**Problem to work on**
Your task is to show every line in the listing below that includes "left".

** Supplied entries follows **

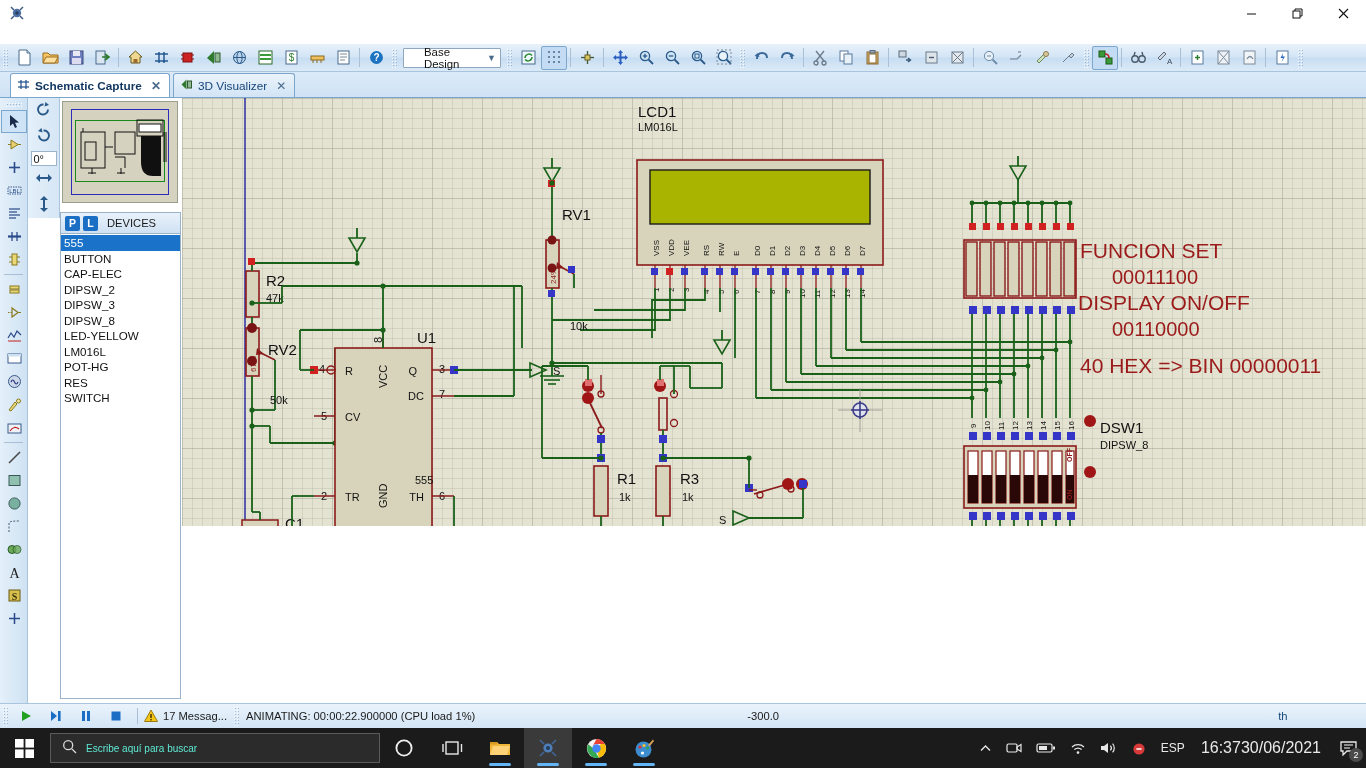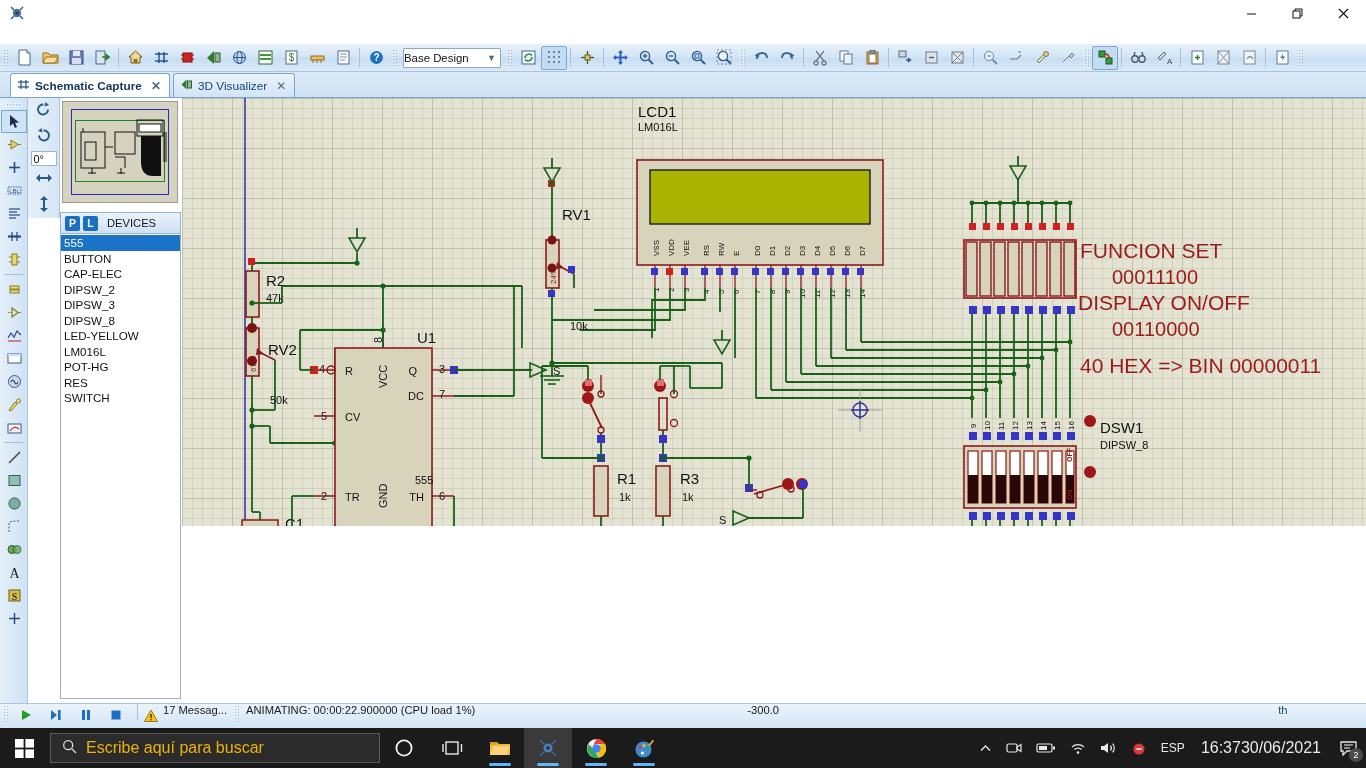--- a/index.html
+++ b/index.html
@@ -45,7 +45,7 @@
   .tsep{ width:1px; height:19px; background:#a9c0d6; margin:0 3px; flex:none; }
   .combo{
     width:98px; height:20px; background:#fff; border:1px solid #8fa8bf; border-radius:1px;
-    display:flex; align-items:center; font-size:11.4px; color:#111; padding-left:0; position:relative; margin:0 3px;
+    display:flex; align-items:center; font-size:11.4px; color:#111; padding-left:20px; position:relative; margin:0 3px;
   }
   .combo .cv{ flex:1; }
   .combo .carr{ width:17px; text-align:center; color:#4a6b8a; font-size:9px; }

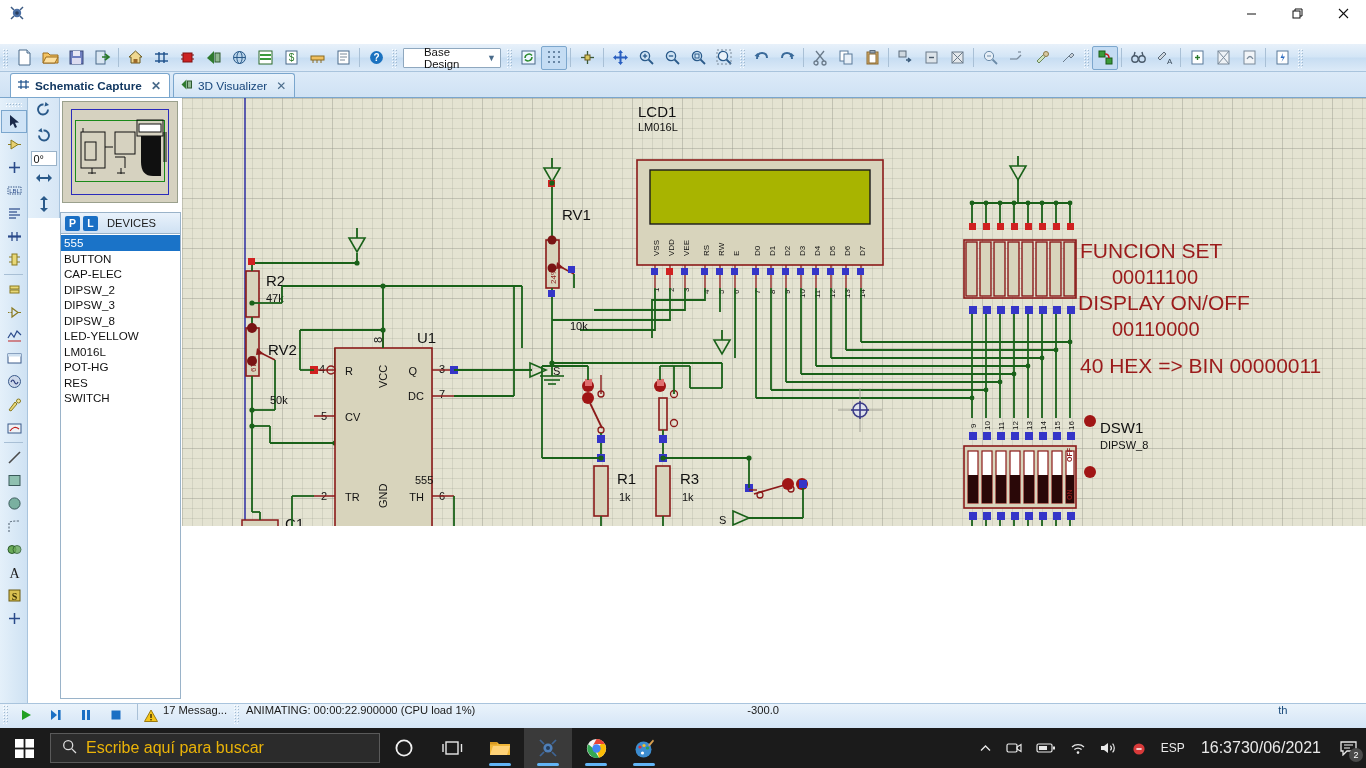--- a/index.html
+++ b/index.html
@@ -131,7 +131,7 @@
   .statusbar{
     position:absolute; left:0; top:703px; width:1366px; height:25px;
     background:linear-gradient(to bottom,#eaf3fb,#d4e5f6);
-    border-top:1px solid #a9c4dd; display:flex; 
+    border-top:1px solid #a9c4dd; display:flex; align-items:center;
   }
   .sb-btn{ width:30px; height:22px; display:flex; align-items:center; justify-content:center; }
   .sb-sep{ width:1px; height:16px; background:#a9c0d6; margin:0 6px; }

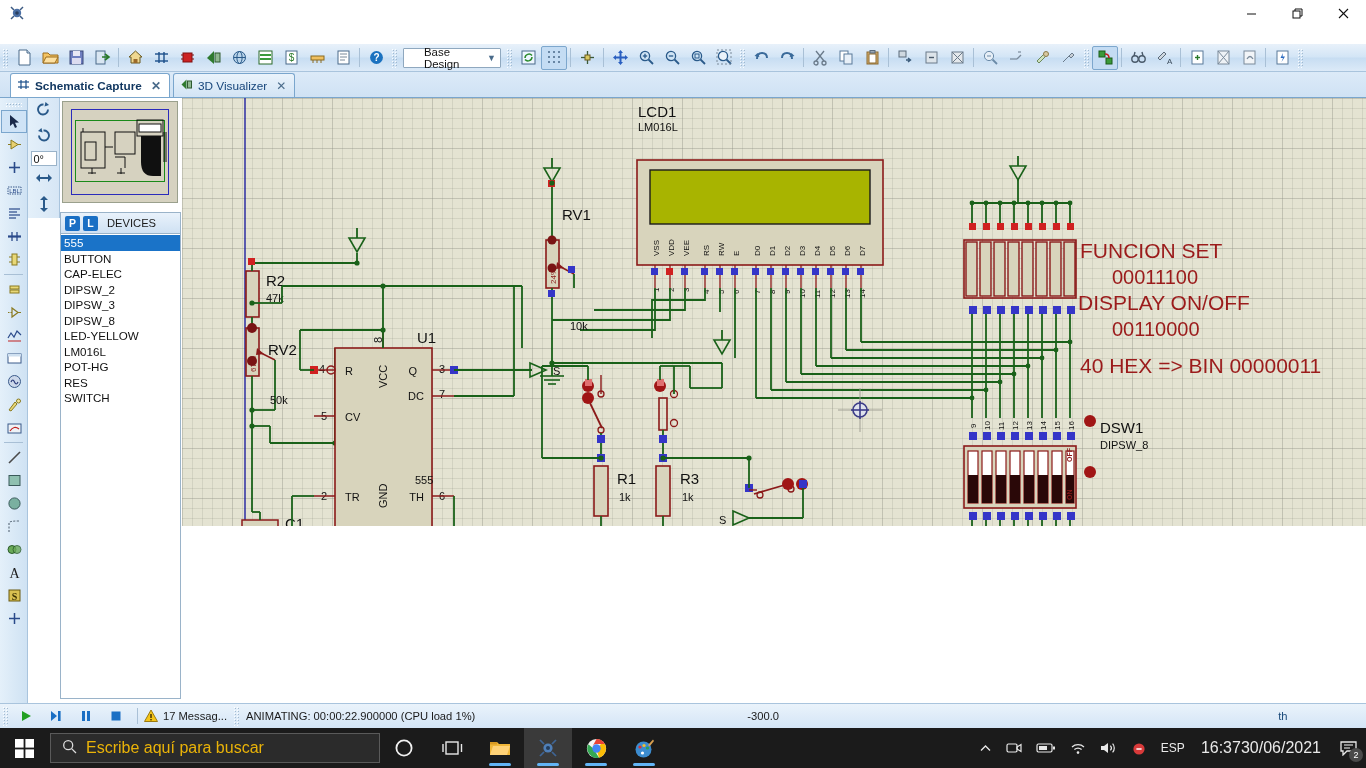--- a/index.html
+++ b/index.html
@@ -147,7 +147,7 @@
     width:330px; height:30px; background:#2b2b2b; border:1px solid #5a5a5a;
     display:flex; align-items:center; gap:9px; padding-left:11px; margin-left:2px;
   }
-  .searchbox .ph{ color:#eab308; font-size:16px; }
+  .searchbox .ph{ color:#5eead4; font-size:10px; }
   .tbapp{ width:48px; height:40px; display:flex; align-items:center; justify-content:center; position:relative; }
   .tbapp.run::after{ content:''; position:absolute; bottom:2px; left:13px; width:22px; height:3px;
                      background:#62b5f6; border-radius:2px; }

** End of Supplied entries **

**Answer**
-    display:flex; align-items:center; font-size:11.4px; color:#111; padding-left:0; position:relative; margin:0 3px;
+    display:flex; align-items:center; font-size:11.4px; color:#111; padding-left:20px; position:relative; margin:0 3px;
     position:absolute; left:0; top:703px; width:1366px; height:25px;
     display:flex; align-items:center; gap:9px; padding-left:11px; margin-left:2px;
   .tbapp.run::after{ content:''; position:absolute; bottom:2px; left:13px; width:22px; height:3px;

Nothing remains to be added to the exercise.